■ DATA:
== == ==

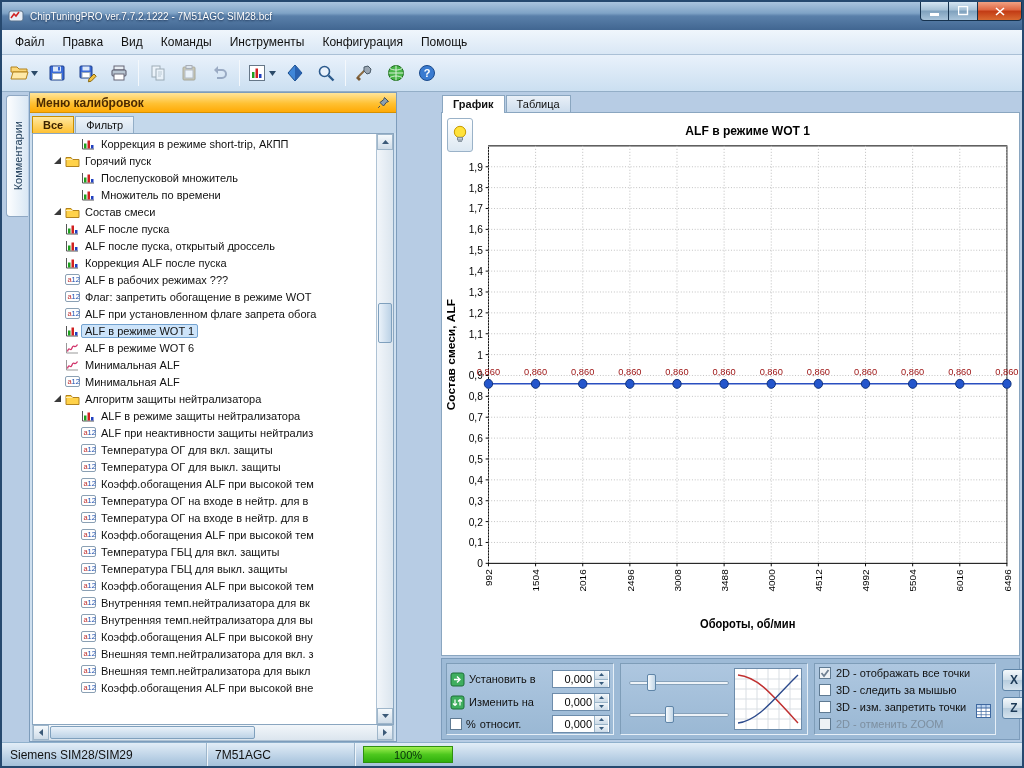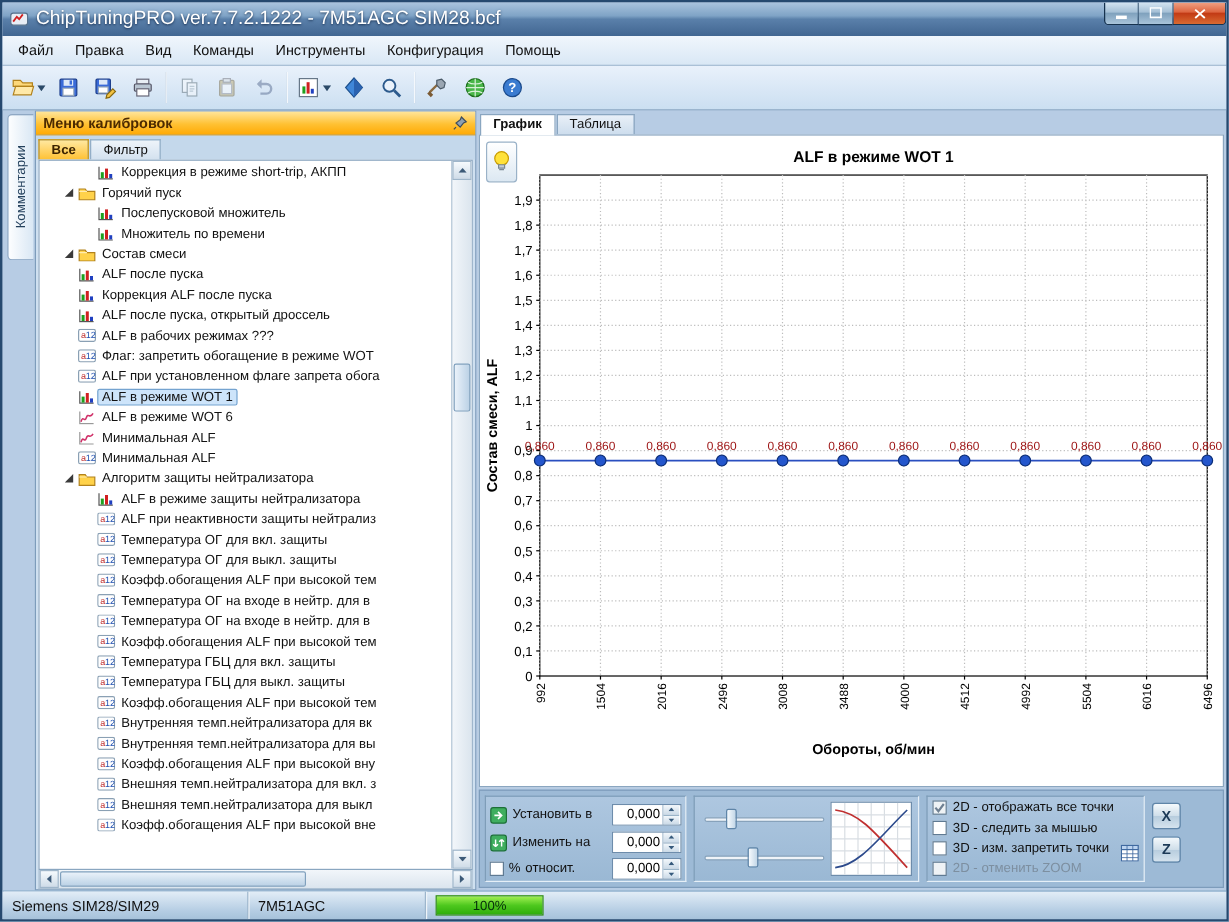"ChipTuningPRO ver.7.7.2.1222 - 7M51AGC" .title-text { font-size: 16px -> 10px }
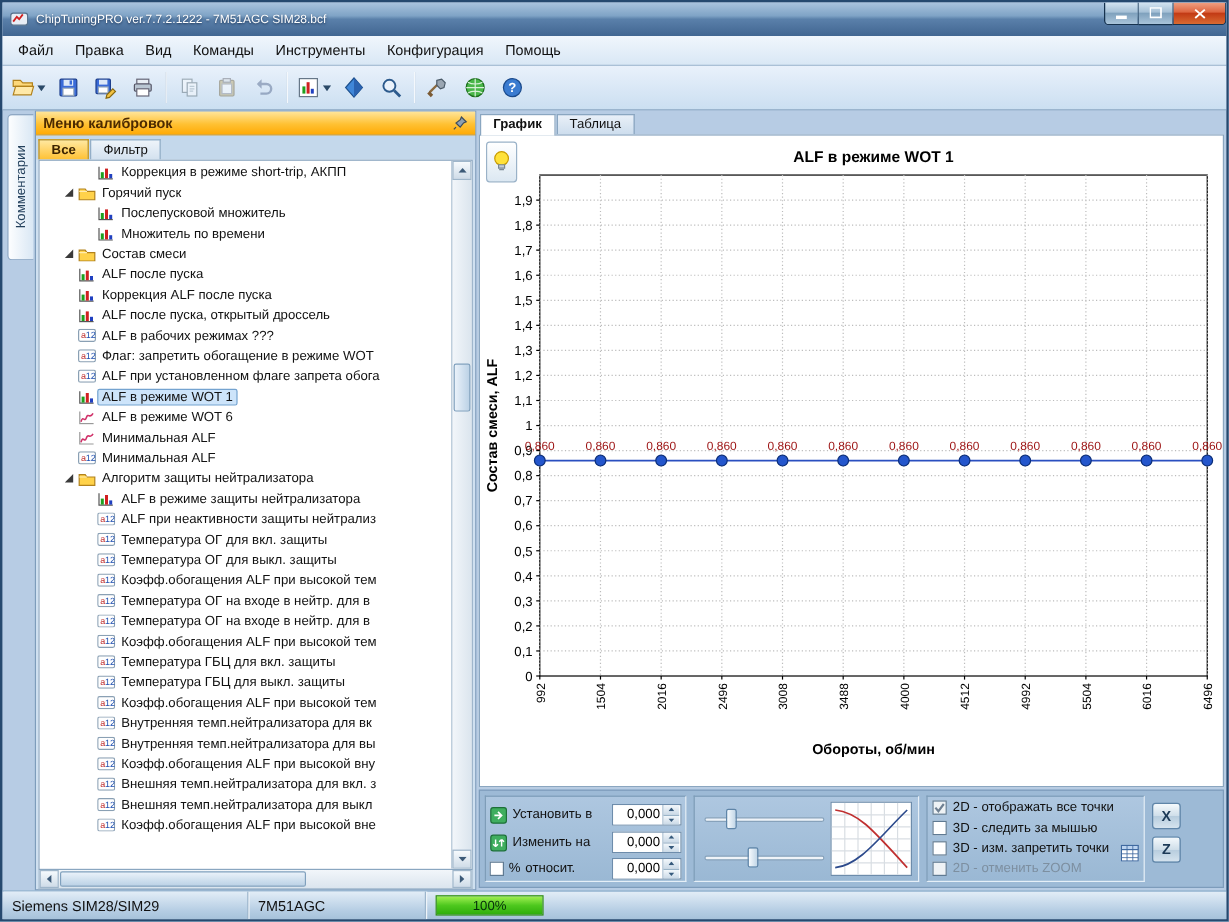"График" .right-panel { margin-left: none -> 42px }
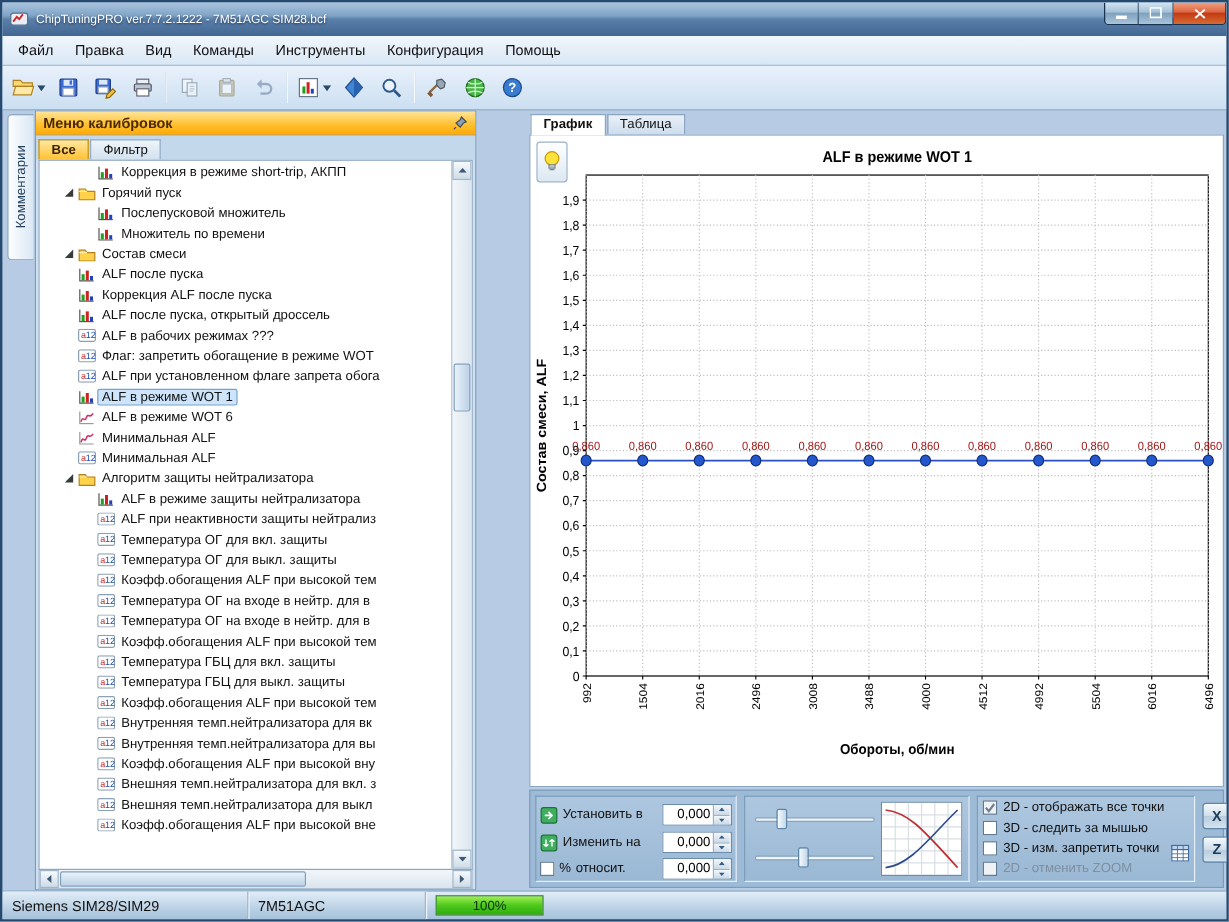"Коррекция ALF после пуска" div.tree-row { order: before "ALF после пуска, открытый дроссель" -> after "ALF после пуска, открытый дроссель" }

== == ==

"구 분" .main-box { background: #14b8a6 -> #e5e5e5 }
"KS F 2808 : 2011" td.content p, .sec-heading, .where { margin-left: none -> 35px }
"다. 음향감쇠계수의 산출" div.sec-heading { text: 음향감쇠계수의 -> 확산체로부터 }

== == ==

■ EXERCISE DESCRIPTION:
Above are the records; from them, give again exactly the lines from the one containing "background: #14b8a6 ->" to the one containing "text: 음향감쇠계수의 ->", both lines included, and nothing more.

■ ANSWER TO THE EXERCISE:
"구 분" .main-box { background: #14b8a6 -> #e5e5e5 }
"KS F 2808 : 2011" td.content p, .sec-heading, .where { margin-left: none -> 35px }
"다. 음향감쇠계수의 산출" div.sec-heading { text: 음향감쇠계수의 -> 확산체로부터 }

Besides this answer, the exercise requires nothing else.